Data extracted from a collection:
◇ ◇ ◇ ◇ ◇ ◇ ◇
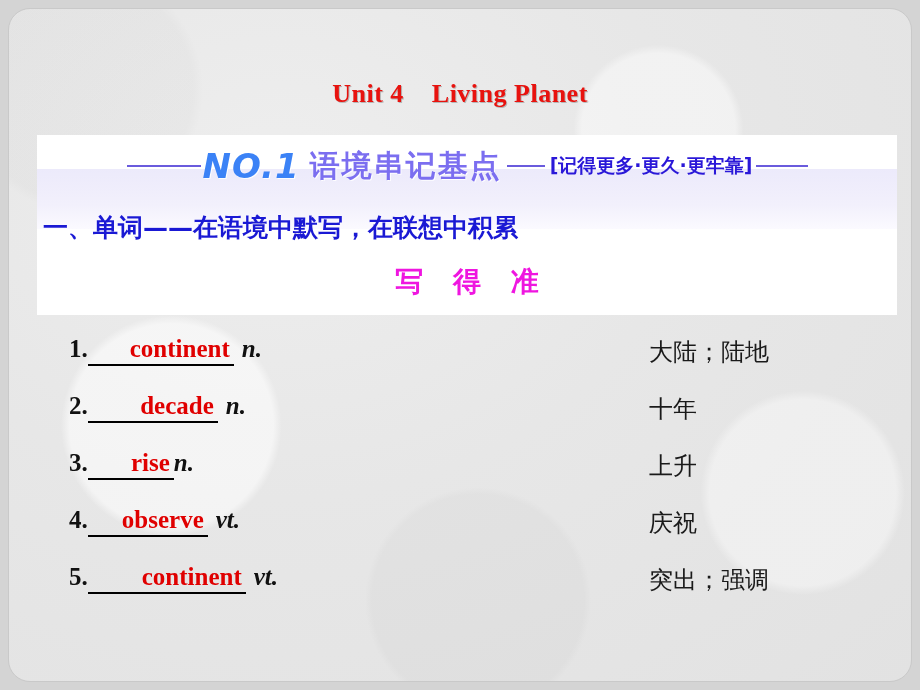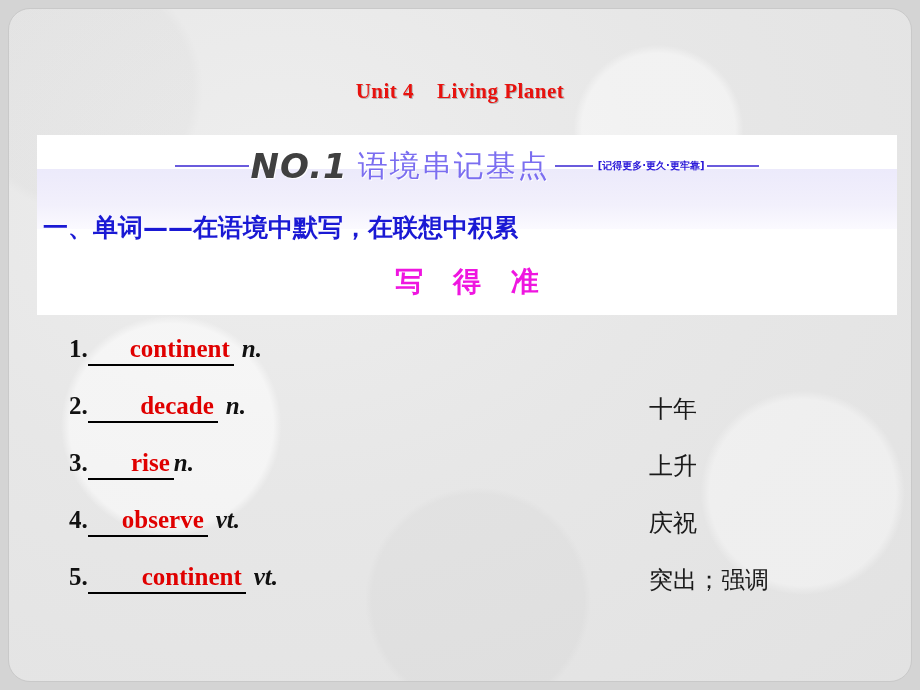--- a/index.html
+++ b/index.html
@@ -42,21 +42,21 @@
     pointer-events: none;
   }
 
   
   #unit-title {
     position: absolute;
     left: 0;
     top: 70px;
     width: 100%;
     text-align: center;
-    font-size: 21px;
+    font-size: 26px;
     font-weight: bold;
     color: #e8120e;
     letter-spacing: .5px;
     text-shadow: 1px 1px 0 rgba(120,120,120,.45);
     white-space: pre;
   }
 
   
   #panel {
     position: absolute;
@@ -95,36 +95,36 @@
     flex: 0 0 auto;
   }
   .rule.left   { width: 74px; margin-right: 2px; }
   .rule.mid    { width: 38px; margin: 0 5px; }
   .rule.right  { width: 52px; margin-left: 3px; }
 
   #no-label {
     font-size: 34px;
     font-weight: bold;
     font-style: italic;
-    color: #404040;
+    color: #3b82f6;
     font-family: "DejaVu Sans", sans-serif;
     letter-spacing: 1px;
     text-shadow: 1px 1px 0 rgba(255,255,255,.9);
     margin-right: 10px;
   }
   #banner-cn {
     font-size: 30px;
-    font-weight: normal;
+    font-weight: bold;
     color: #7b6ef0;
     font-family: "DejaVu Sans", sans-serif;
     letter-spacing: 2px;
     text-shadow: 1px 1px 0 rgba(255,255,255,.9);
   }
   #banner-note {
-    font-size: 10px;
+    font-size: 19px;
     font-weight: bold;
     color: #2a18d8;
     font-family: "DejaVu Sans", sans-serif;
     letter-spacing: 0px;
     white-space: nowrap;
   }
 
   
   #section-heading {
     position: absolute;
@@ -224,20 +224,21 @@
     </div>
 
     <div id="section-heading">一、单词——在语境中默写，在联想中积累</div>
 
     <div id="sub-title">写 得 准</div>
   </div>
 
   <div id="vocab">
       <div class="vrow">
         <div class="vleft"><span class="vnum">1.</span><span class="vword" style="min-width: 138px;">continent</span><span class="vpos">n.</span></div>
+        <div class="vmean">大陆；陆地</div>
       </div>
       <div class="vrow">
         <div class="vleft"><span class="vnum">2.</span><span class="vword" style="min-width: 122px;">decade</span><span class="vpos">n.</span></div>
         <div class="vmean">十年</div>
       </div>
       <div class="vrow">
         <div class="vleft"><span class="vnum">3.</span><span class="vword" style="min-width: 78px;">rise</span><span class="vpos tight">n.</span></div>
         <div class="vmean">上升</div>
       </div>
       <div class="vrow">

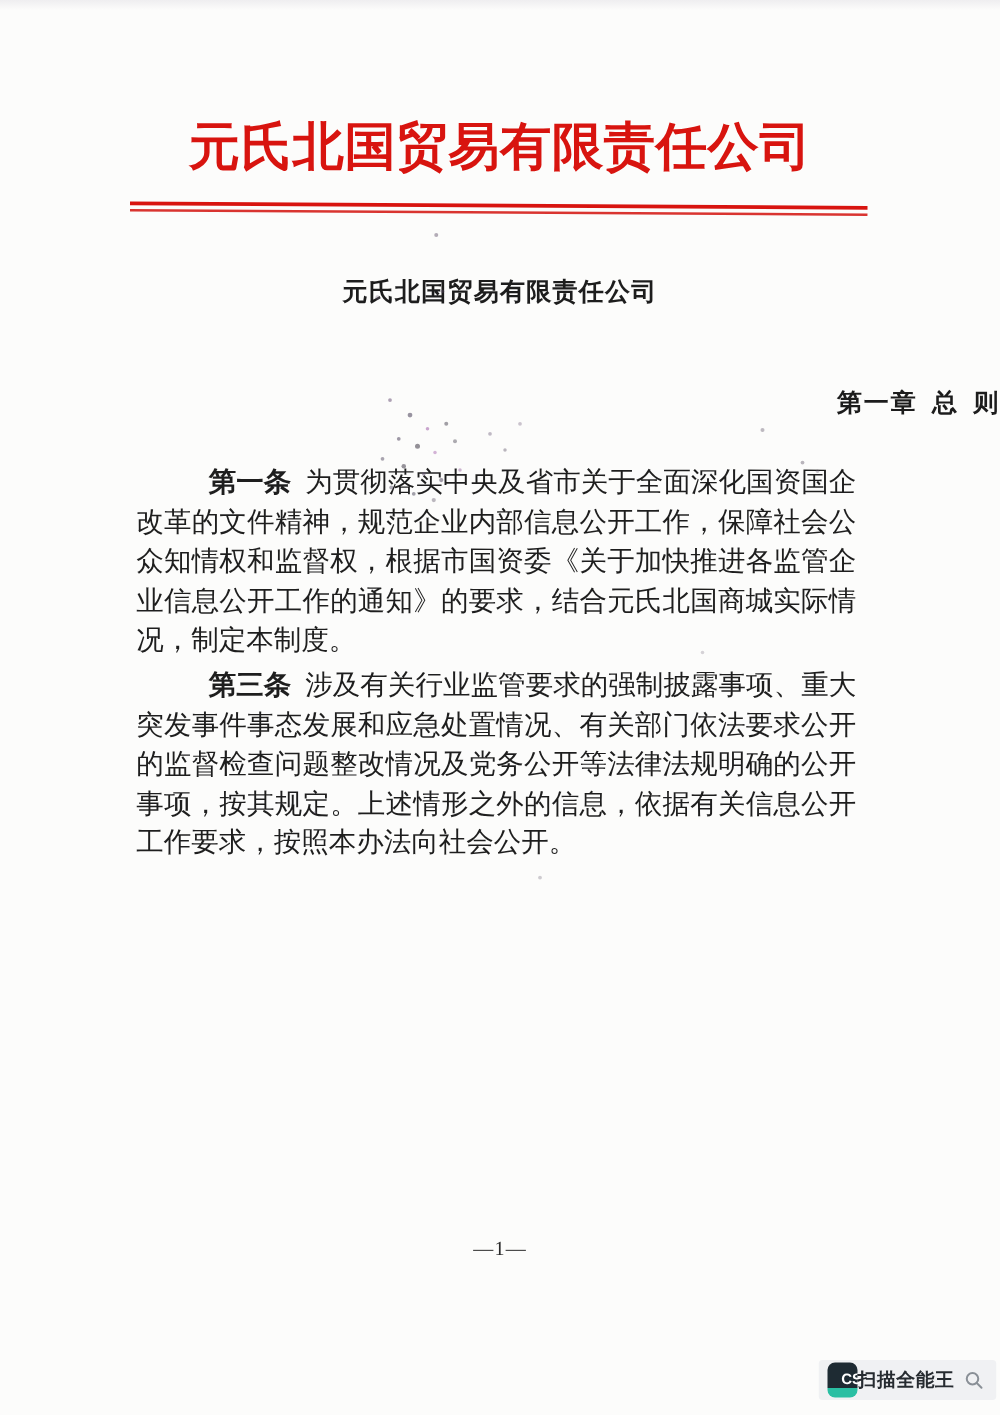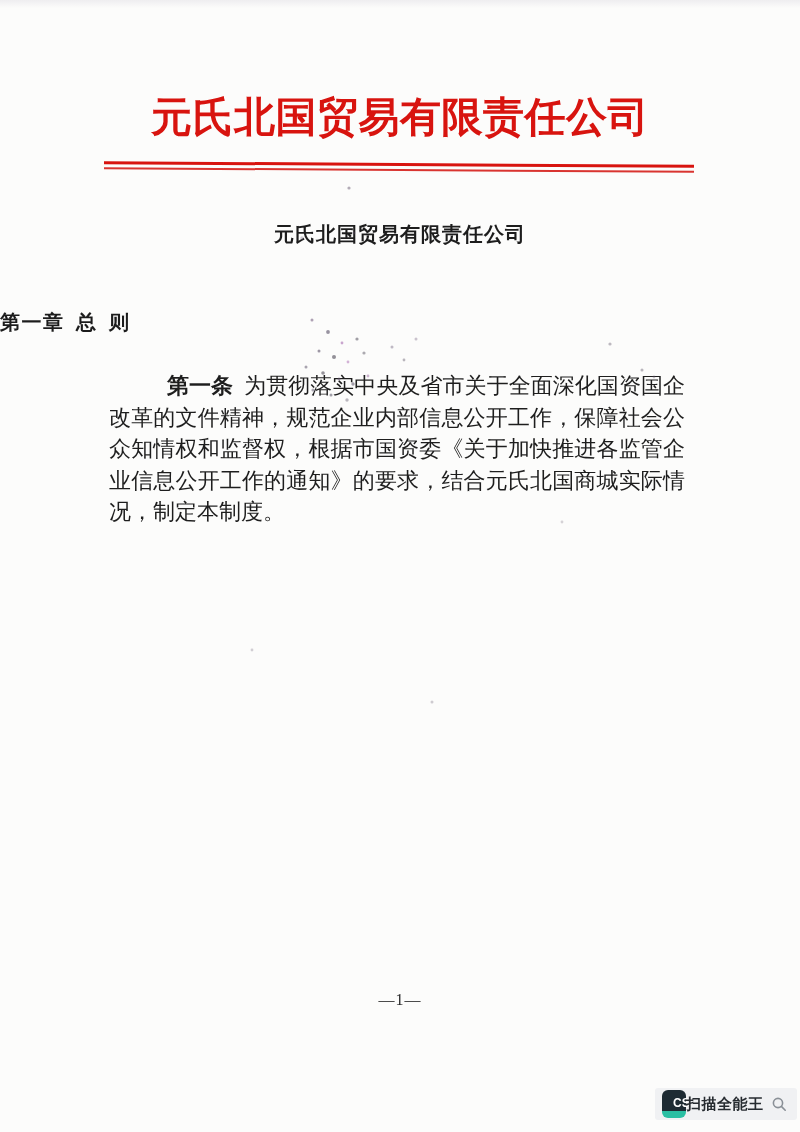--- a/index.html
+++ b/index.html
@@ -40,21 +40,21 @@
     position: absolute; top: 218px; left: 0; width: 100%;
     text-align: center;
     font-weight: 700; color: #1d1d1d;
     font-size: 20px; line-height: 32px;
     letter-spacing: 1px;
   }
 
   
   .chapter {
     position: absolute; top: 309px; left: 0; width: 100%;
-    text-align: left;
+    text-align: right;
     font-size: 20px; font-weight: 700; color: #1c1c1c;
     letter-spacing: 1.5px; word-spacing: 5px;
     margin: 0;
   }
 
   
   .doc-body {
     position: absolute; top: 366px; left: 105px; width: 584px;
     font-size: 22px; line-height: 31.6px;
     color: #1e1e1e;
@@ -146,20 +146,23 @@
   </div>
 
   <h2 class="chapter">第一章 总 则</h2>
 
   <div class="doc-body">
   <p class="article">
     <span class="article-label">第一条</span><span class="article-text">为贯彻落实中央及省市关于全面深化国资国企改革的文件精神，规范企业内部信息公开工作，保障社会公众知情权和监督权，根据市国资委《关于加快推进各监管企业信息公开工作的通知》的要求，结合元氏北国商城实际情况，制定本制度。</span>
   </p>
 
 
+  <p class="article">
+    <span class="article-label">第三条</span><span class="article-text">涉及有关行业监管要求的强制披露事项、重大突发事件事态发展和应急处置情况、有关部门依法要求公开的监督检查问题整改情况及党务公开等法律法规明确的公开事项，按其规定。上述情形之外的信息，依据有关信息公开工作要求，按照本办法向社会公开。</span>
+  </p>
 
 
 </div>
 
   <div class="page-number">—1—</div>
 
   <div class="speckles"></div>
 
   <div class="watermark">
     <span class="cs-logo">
◇ ◇ ◇ ◇ ◇ ◇ ◇
Nothing but the lines from the one containing "font-size: 20px; font-weight: 700;" to the end of the entries belongs in the answer, and each must match exactly.

     font-size: 20px; font-weight: 700; color: #1c1c1c;
     letter-spacing: 1.5px; word-spacing: 5px;
     margin: 0;
   }
 
   
   .doc-body {
     position: absolute; top: 366px; left: 105px; width: 584px;
     font-size: 22px; line-height: 31.6px;
     color: #1e1e1e;
@@ -146,20 +146,23 @@
   </div>
 
   <h2 class="chapter">第一章 总 则</h2>
 
   <div class="doc-body">
   <p class="article">
     <span class="article-label">第一条</span><span class="article-text">为贯彻落实中央及省市关于全面深化国资国企改革的文件精神，规范企业内部信息公开工作，保障社会公众知情权和监督权，根据市国资委《关于加快推进各监管企业信息公开工作的通知》的要求，结合元氏北国商城实际情况，制定本制度。</span>
   </p>
 
 
+  <p class="article">
+    <span class="article-label">第三条</span><span class="article-text">涉及有关行业监管要求的强制披露事项、重大突发事件事态发展和应急处置情况、有关部门依法要求公开的监督检查问题整改情况及党务公开等法律法规明确的公开事项，按其规定。上述情形之外的信息，依据有关信息公开工作要求，按照本办法向社会公开。</span>
+  </p>
 
 
 </div>
 
   <div class="page-number">—1—</div>
 
   <div class="speckles"></div>
 
   <div class="watermark">
     <span class="cs-logo">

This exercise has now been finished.